◆ **Exercise prompt**: Pull each line with the string "shirt" from the entries.

=== Begin Enclosure ===

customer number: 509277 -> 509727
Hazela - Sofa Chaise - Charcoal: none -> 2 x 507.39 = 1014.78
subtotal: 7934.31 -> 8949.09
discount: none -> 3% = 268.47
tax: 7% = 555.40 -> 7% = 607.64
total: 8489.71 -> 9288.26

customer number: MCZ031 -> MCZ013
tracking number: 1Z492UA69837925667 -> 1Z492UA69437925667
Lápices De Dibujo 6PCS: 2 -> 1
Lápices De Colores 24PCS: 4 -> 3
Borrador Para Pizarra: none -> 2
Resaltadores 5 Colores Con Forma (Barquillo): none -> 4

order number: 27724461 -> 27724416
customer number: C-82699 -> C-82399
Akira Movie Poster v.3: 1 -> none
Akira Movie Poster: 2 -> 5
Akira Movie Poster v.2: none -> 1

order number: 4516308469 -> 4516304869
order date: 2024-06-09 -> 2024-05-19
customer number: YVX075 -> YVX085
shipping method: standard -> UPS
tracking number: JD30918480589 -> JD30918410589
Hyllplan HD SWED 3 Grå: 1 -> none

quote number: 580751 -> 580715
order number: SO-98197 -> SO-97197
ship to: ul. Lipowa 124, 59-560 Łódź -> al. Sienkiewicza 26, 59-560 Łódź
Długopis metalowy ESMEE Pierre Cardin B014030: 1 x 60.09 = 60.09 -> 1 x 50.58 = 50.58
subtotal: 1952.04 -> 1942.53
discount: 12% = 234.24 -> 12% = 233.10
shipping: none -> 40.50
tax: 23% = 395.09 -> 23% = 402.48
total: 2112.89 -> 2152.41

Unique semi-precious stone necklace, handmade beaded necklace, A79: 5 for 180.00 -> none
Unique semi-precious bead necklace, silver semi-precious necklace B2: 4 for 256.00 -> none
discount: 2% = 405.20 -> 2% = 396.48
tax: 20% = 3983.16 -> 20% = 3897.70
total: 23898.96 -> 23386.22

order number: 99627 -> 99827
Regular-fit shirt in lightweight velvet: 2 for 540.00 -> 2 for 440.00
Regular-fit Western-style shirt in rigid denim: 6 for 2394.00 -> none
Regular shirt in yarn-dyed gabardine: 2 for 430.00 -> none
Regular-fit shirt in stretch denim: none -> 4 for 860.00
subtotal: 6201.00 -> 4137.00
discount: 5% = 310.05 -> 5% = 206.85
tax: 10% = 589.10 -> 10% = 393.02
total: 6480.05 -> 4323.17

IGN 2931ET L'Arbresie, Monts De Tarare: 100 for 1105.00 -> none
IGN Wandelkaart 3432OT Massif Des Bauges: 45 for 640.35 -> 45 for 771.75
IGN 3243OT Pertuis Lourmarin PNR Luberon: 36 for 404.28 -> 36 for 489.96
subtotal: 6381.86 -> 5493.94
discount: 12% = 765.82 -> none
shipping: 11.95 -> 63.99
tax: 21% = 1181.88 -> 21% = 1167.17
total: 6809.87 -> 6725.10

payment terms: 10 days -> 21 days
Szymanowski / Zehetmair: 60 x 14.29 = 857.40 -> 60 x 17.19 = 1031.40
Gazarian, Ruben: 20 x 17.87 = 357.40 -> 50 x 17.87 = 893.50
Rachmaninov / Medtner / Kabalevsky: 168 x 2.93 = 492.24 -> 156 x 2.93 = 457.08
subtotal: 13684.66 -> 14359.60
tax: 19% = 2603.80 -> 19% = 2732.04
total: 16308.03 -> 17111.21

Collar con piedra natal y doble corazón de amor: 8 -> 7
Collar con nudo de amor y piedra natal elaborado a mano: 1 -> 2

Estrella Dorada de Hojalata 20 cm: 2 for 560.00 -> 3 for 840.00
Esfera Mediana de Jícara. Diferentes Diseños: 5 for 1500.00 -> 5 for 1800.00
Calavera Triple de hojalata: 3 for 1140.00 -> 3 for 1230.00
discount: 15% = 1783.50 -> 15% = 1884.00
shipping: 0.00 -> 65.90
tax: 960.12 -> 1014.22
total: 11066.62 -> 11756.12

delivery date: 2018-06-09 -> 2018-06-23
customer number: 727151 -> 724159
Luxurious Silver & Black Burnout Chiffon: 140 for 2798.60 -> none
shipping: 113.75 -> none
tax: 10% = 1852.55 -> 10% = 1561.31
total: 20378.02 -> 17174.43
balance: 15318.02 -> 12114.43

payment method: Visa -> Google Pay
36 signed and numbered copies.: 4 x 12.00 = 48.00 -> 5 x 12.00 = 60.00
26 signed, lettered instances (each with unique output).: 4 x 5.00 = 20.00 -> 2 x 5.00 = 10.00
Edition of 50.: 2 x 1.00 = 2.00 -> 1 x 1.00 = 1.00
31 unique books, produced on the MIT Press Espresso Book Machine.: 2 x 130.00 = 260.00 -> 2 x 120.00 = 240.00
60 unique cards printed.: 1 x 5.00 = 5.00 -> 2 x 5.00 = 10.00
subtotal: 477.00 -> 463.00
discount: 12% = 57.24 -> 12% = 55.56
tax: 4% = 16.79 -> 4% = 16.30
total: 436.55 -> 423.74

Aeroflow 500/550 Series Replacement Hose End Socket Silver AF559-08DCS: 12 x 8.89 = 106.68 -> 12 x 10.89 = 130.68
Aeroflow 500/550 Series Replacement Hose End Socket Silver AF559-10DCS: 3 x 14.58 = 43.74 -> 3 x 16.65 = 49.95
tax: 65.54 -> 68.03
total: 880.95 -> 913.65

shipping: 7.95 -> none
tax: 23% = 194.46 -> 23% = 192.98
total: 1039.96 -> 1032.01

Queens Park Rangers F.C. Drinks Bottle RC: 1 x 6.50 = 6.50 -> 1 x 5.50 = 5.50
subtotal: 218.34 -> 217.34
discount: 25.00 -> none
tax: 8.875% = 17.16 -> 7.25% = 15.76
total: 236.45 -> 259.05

=== End Enclosure ===

◆ **Task result**:
Regular-fit shirt in lightweight velvet: 2 for 540.00 -> 2 for 440.00
Regular-fit Western-style shirt in rigid denim: 6 for 2394.00 -> none
Regular shirt in yarn-dyed gabardine: 2 for 430.00 -> none
Regular-fit shirt in stretch denim: none -> 4 for 860.00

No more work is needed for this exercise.